Hi, currently I am trying to keep track of the training time by implementing the following CallBack:

class CustomCallback(pl.Callback):
    def on_train_epoch_start(self, trainer, pl_module):
        self.time = time.time()
    
    def on_train_epoch_end(self, trainer, pl_module):
        train_time = time.time() - self.time
        self.log("training_time", train_time)
        self.time = 0

I just created a simple model with the image classification task of CIFAR-10 using DDP and 4 GPUs. After one epoch, the training time is logged for 4 GPUs separately as follows:

023-01-16 13:45:05,056 - Training epoch ends, training time: 189.20574188232422
2023-01-16 13:45:05,056 - Training epoch ends, training time: 189.20563769340515
2023-01-16 13:45:05,057 - Training epoch ends, training time: 189.20640778541565
2023-01-16 13:45:05,060 - Training epoch ends, training time: 189.20853972434998

I have 2 questions:

  1. How can I get all values of 4 GPUs and compute the average time in the CustomCallBack class?
  2. Is it possible to keep track of the training time given the max_epochs value? For example, the training time after 50 epochs.

Thank you.

Hi @WKuro

How can I get all values of 4 GPUs and compute the average time in the CustomCallBack class?

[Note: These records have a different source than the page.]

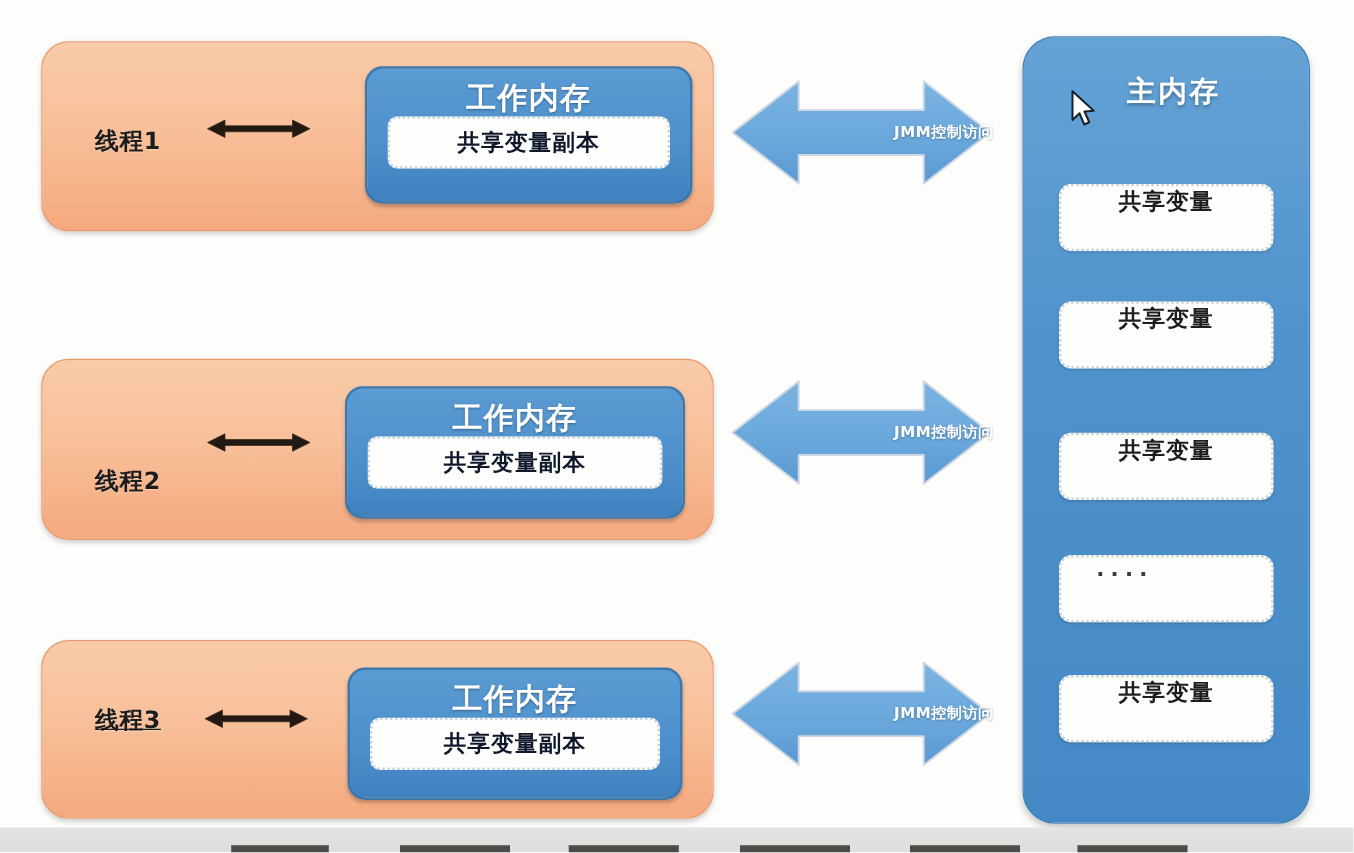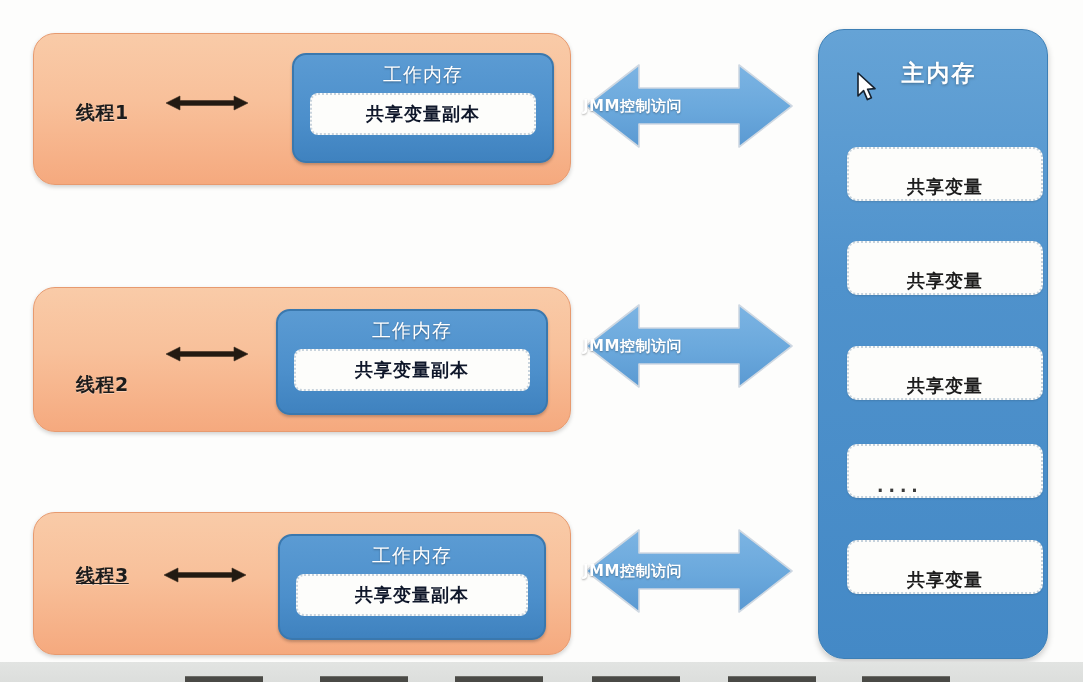--- a/index.html
+++ b/index.html
@@ -74,22 +74,22 @@
   }
   .r1 .work-mem { left: 258px; top: 19px;  width: 262px; height: 110px; }
   .r2 .work-mem { left: 242px; top: 21px;  width: 272px; height: 106px; }
   .r3 .work-mem { left: 244px; top: 21px;  width: 268px; height: 106px; }
 
   .work-mem-title {
     position: absolute;
     left: 0; right: 0;
     top: 7px;
     text-align: center;
-    font-size: 19px;
-    font-weight: normal;
+    font-size: 24px;
+    font-weight: bold;
     color: #ffffff;
     letter-spacing: 1px;
     text-shadow: 0 1px 2px rgba(0,0,0,0.35);
   }
 
   .copy-box {
     position: absolute;
     left: 16px;
     right: 16px;
     top: 38px;
@@ -120,22 +120,22 @@
   .jmm-arrow.a2 { left: 583px; top: 300px; }
   .jmm-arrow.a3 { left: 583px; top: 525px; }
 
   .jmm-arrow svg { display: block; width: 100%; height: 100%; }
 
   .jmm-label {
     position: absolute;
     left: 0; right: 0;
     top: 50%;
     transform: translateY(-50%);
-    text-align: left;
-    font-size: 15px;
+    text-align: right;
+    font-size: 12px;
     font-weight: bold;
     color: #ffffff;
     letter-spacing: 0.5px;
     text-shadow: 0 1px 2px rgba(0,0,0,0.30);
     pointer-events: none;
   }
 
   
   #main-memory {
     position: absolute;
@@ -157,28 +157,28 @@
     font-size: 23px;
     font-weight: bold;
     color: #ffffff;
     letter-spacing: 2px;
     text-shadow: 0 1px 3px rgba(0,0,0,0.35);
   }
 
   .mem-slot {
     position: absolute;
     left: 28px;
-    width: 196px;
+    width: 172px;
     height: 54px;
     background: #fdfdfb;
     border: 2px dotted #c6d2dc;
     border-radius: 10px;
     box-sizing: border-box;
     display: flex;
-    align-items: flex-end;
+    align-items: flex-start;
     justify-content: center;
     box-shadow: 0 1px 2px rgba(0,0,0,0.12);
   }
   .mem-slot.dots { justify-content: flex-start; padding-left: 28px; }
   .mem-slot-label {
     font-size: 18px;
     font-weight: bold;
     color: #1d1d1d;
     letter-spacing: 1px;
     text-shadow: 0 1px 0 rgba(255,255,255,0.6);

You could do trainer.strategy.reduce(self.time, reduce_op="mean").
Note: this adds additional communication overhead. In the end, it will average your very very similar numbers but will it be worth it? Your call, but maybe an alternative would just be to print the values only on rank 0:

if trainer.global_rank == 0:
    log(self.time)

Is it possible to keep track of the training time given the max_epochs value? For example, the training time after 50 epochs.

To get an estimate, you can just multiply the max_epochs value with your measured time:

print("estimated time to finish training:", self.time * trainer.max_epochs)

Hope this helps

1 Like

Thank you for the answer! Just a question, does logging using

trainer.global_rank

give me the value after being reduced with the mean across 4 GPUs? Currently I use this:

self.log(“training_time”, train_time, sync_dist=True)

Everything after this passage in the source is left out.